As you point out there are many reasons for making this decision. Yes, replacing the bridge will cost a lot of money. But I firmly believe replacement is the most economically defensible option for all of us and is also the most sustainable option because it provides for safe bike and pedestrian traffic — moving us away from our dependence on cars. Refurbishment would do nothing toward moving us to these other traffic options. The option to do nothing is not possible as the bridge will continue to deteriorate and become increasingly unsafe.

It is not just the seismic considerations that concern us. The electrical and mechanical features of the bridge are worn out and could cease to work at any time. This is the reality of dealing with an aging infrastructure.

Here are some numbers of interest:
The numbers:
There is no tax increase proposed for this project.

The cost per resident ( already budgeted) is $19/resident/yr for 20 years. The cost for refurbishment is $18/resident/yr for 20 years.

The cost per single family dwelling is $63/household/year for 20 years. Whereas the cost for refurbishment is $60/household/year for 20 years.

The cost to replace the bridge is $63 million, of which $21 million has been secured from the federal government Build Canada Fund, leaving Victoria residents with a bill for $42 million. The cost of refurbishment is $35 million. There are no federal funds available to support the refurbishment option. With one exception ( Councillor Geoff Young) Council agrees that the best value for money is with the replacement option

Because the bridge is a regional asset, there is a proposal to the CRD to assist with paying for the $15 million rail portion of the bridge and $8 million for the multi-use pathway so the $42 million cost to Victoria my decrease. We will know more in January..

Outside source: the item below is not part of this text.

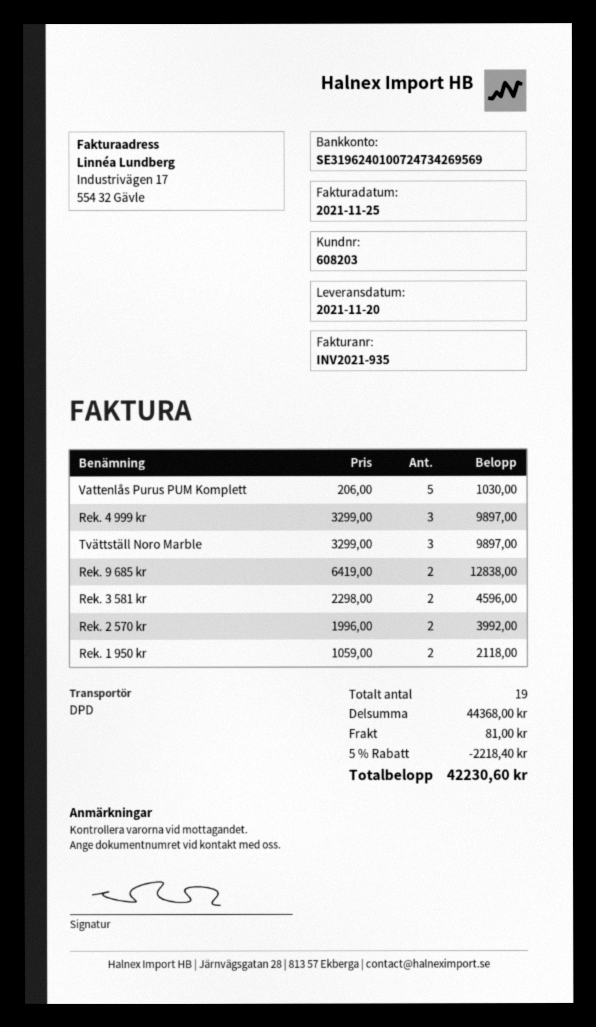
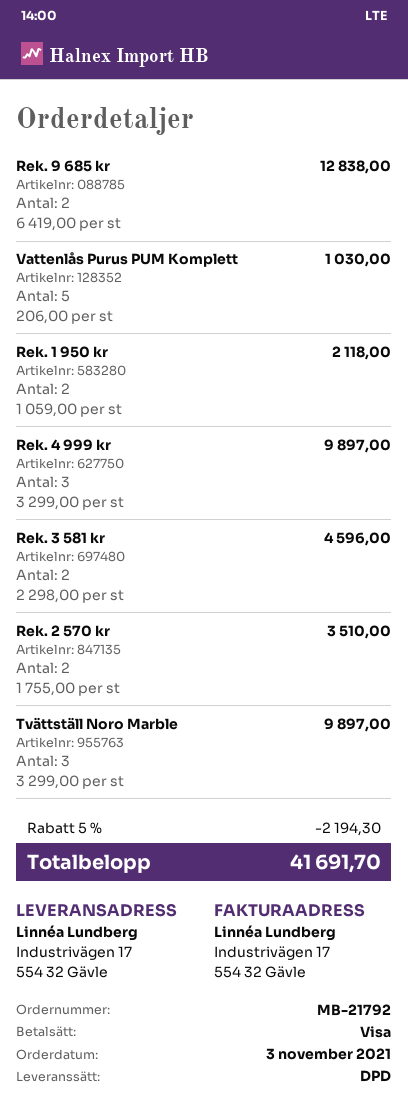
Rek. 2 570 kr: 2 x 1996.00 = 3992.00 -> 2 x 1755.00 = 3510.00
discount: 5% = 2218.40 -> 5% = 2194.30
shipping: 81.00 -> none
total: 42230.60 -> 41691.70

The city has secured a low interest rate of interest through CMHC of 4.25% Interest rates are projected to rise so this is one of the reasons Council is anxious to get this rate locked in and the project started

Victoria Council has been greatly assisted in its deliberations on this project by a Citizen Advisory Council
The advisory committee includes:
o Urban designers Sid Chow and Jim Kerr
o Cycling and pedestrian consultant David Cubberley
o Heritage expert Richard Linzey
o Sustainability specialist Allison Ashcroft
o Community representative developer Joe Van Belleghem, and Citizen-at-Large Cara Segger
o Business representative Margaret Lucas
o The committee is chaired by City Manager Gail Stephens.

All of this information is available at

Although there is no denying this is a huge project, it is only a part of what Council and staff are working on. We have made exciting progress in the past year in providing supportive and affordable housing. The issue which remains at the top of our priorities is to end homelessness and ALL of us are doing what we can to achieve that goal.

We are working hard to make Victoria the most liveable city and I am proud to be part of a Council that is making real progress on that.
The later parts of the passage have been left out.